Trends In Lymphadenectomy Among Patients With Upper Tract Urothelial Carcinoma At The Time Of Surgery: 1988-2008
Abstract
Purpose: Upper tract urothelial carcinoma (UTUC) is an uncommon neoplasm, comprising 5% of all urothelial malignancies. The incidence of UTUC has increased over the past 30 years, with 40% of patients presenting with regional or distant disease. Studies have suggested that patients with Upper Tract Transitional Cell Carcinoma who undergo lymph node dissection (LND) during surgery have improved survival. We investigated the incidence and trends of lymphadenectomy in conjunction with surgery for UTUC between 1998 and 2008.

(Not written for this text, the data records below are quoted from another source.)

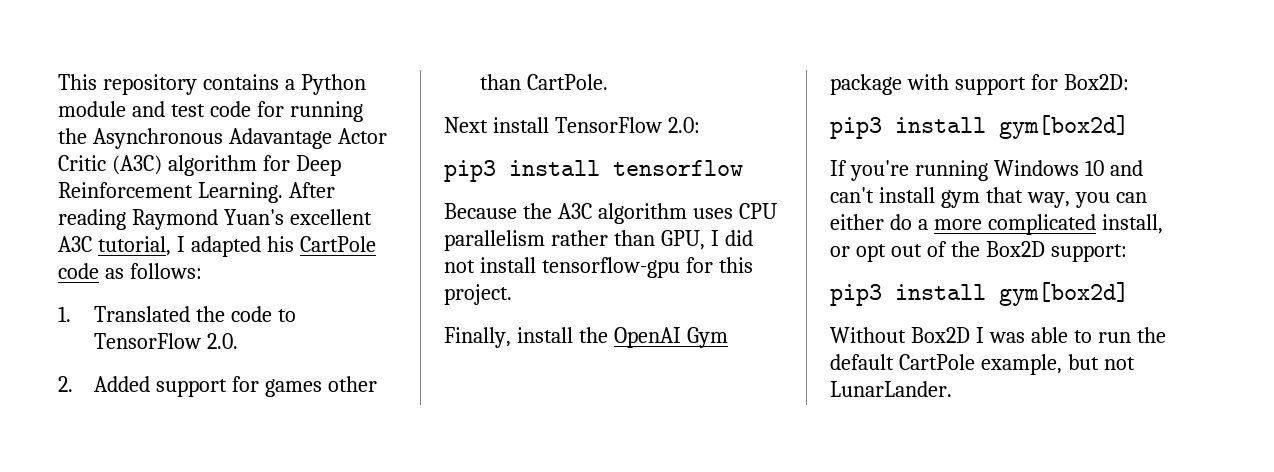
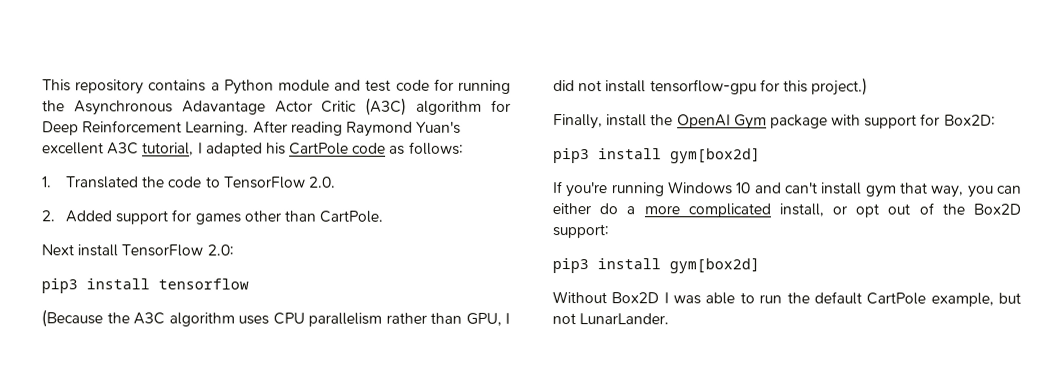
[444,203,517,219] Because -> [41,309,103,328] (Because
[444,284,512,305] project. -> [811,77,869,96] project.)

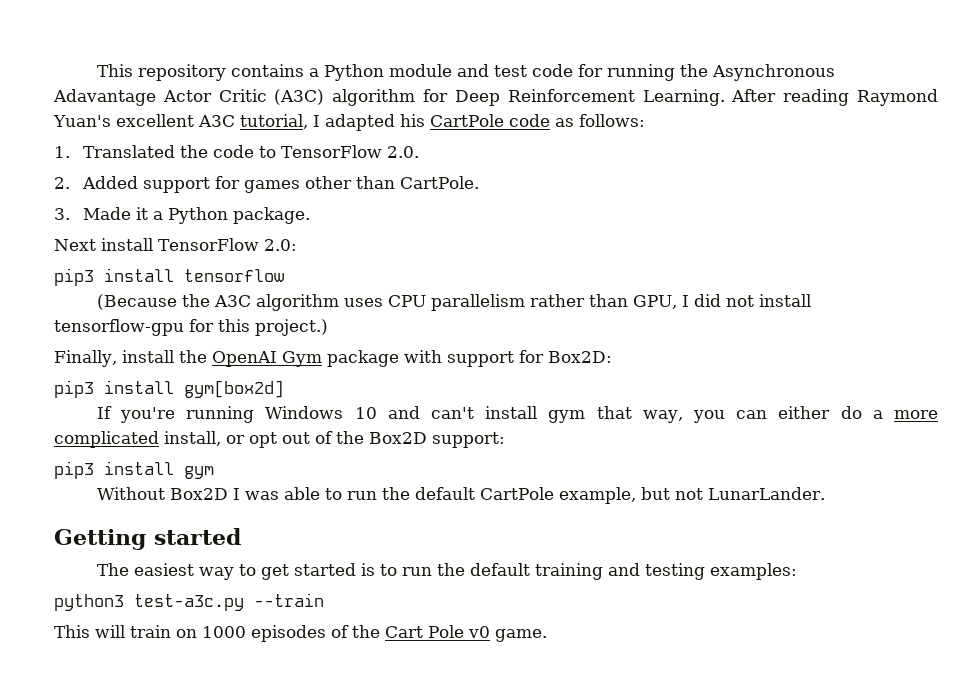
(384, 216) none -> [54,207,311,224] // 3. Made it a Python package.
[669,257,760,274] gym[box2d] -> [184,466,214,479] gym
(670, 319) none -> [54,528,241,550] [96,563,797,580] [54,593,324,611] [54,625,547,642] // Getting started // The easiest way to get started is to run the default training and testing examples: // python3 test-a3c.py --train // This will train on 1000 episodes of the Cart Pole v0 game.

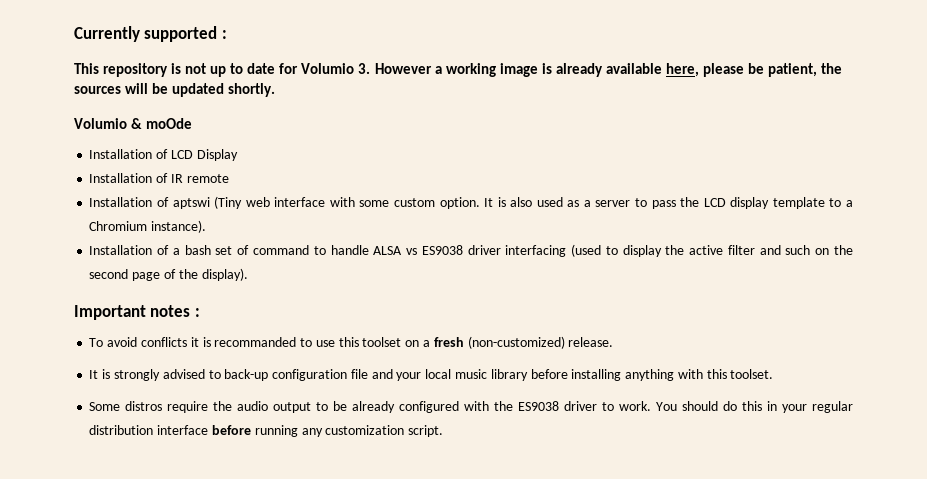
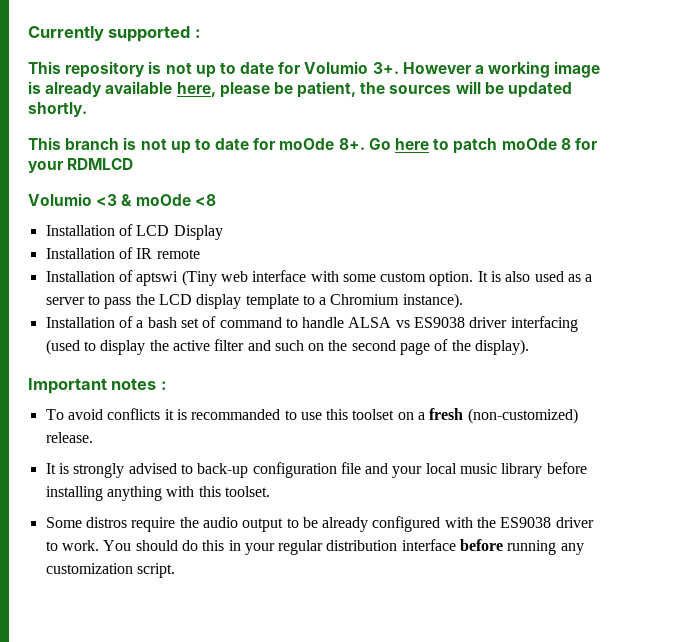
[358,63,371,74] 3. -> [372,62,399,74] 3+.
[74,118,127,129] // Volumio -> [28,137,598,154] [28,158,134,173] [28,193,118,206] // This branch is not up to date for moOde 8+. Go here to patch moOde 8 for your RDMLCD // Volumio <3
(193, 123) none -> [194,194,216,206] <8

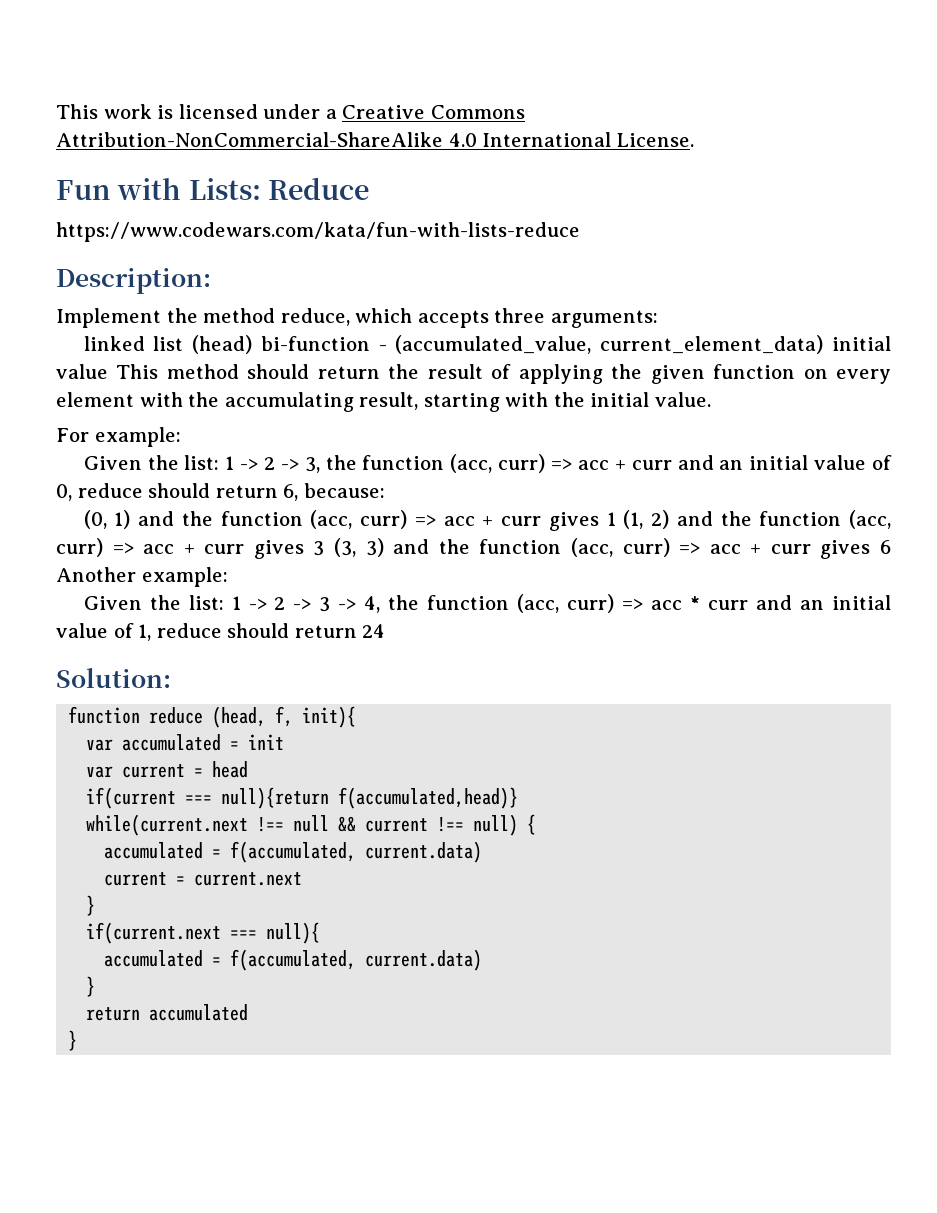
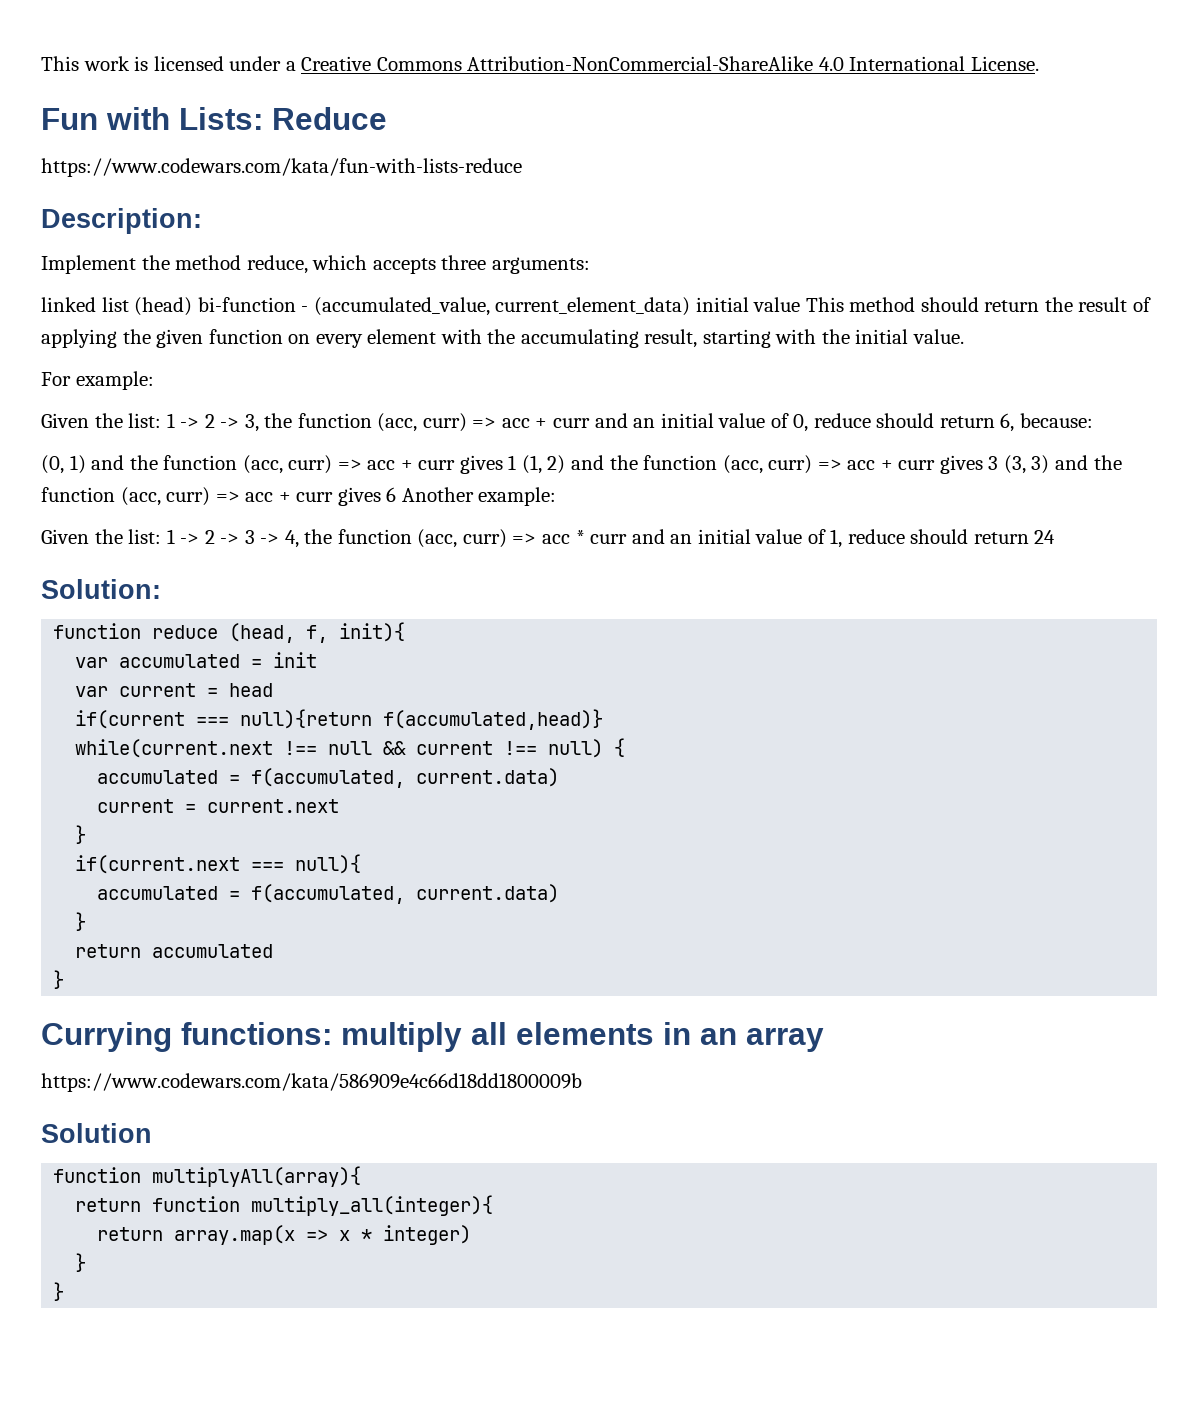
(78, 1040) none -> [41,1022,824,1052] [41,1073,582,1092] [41,1123,152,1143] [53,1166,362,1187] [75,1195,494,1216] [97,1225,472,1245] [75,1253,87,1272] [53,1282,65,1301] // Currying functions: multiply all elements in an array // https://www.codewars.com/kata/586909e4c66d18dd1800009b // Solution // function multiplyAll(array){ // return function multiply_all(integer){ // return array.map(x => x * integer) // } // }

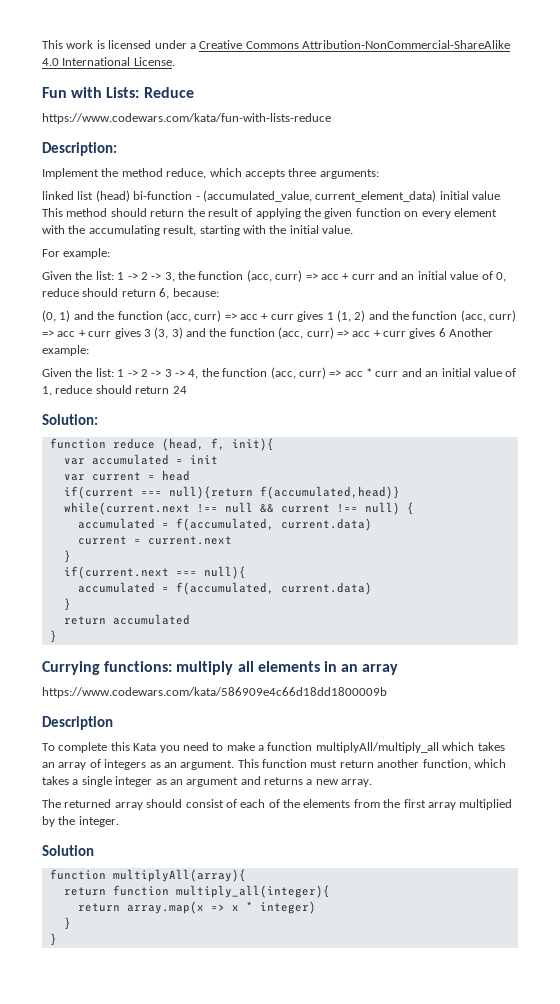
(582, 1082) none -> [42,716,113,730] [42,742,505,753] [42,759,506,770] [42,776,373,787] [42,799,513,810] [42,816,119,827] // Description // To complete this Kata you need to make a function multiplyAll/multiply_all which takes an array of integers as an argument. This function must return another function, which takes a single integer as an argument and returns a new array. // The returned array should consist of each of the elements from the first array multiplied by the integer.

Methods: In a retrospective review of the Surveillance, Epidemiology and End Results (SEER) registry between 1988 and 2008, we identified eligible patients with UTUC who underwent nephroureterectomy with or without LND. Patients with histology codes for transitional cell carcinoma were included. Patients were included in the analysis when the number of nodes examined and the number of pathologically positive nodes were documented. Patients with unknown tumor grade and stage or metastatic disease at diagnosis were excluded from our cohort. Patients were segregated on the presence of LND, and grouped according to 1-2 and 3 or more nodes examined. The primary outcome measures were the incidence of LND and the mean number of lymph nodes examined per year of diagnosis. We used logistic regression analysis to investigate the relationship between year of diagnosis and undergoing lymphadenectomy.
Results: Between January 1988 and December 2008, we identified 10,213 patients with transitional cell carcinoma of the renal pelvis who underwent radical nephrectomy or nephroureterectomy. In our final cohort, 1,861 (18%) underwent LND at the time of surgery. The proportion of patients undergoing any lymph node dissection (1-2 or 3 or more) increased by an average of 4% from 1988 to 2008 (p < 0.001). Patients with advanced disease (i.e. T2N0M0 or higher) or with high-grade disease (2+ or higher) were more likely to undergo LND at the time of surgery (p < 0.02). Additionally, patients in the South and Midwest were less likely to undergo LND compared to patients in the Northeast (OR: 0.74; 95%CI: 0.60-0.90 and 0.79; 95% CI: 0.67-0.95, respectively). Though not statistically significant, year of diagnosis showed an increasing predictive role for the likelihood of undergoing lymph node dissection.
Conclusions: Between 1988 and 2008, there has been little change in the performance of LND and node counts among patients with UTUC. Furthermore, our findings indicate, that in the United States, it appears there are geographical variations among surgeons regarding the use of LND in patients with UTUC. Despite increased interest in the effects of LND during surgery for other GU cancers, the discussion for the performance of LND at the time of surgery has largely sidestepped UTUC.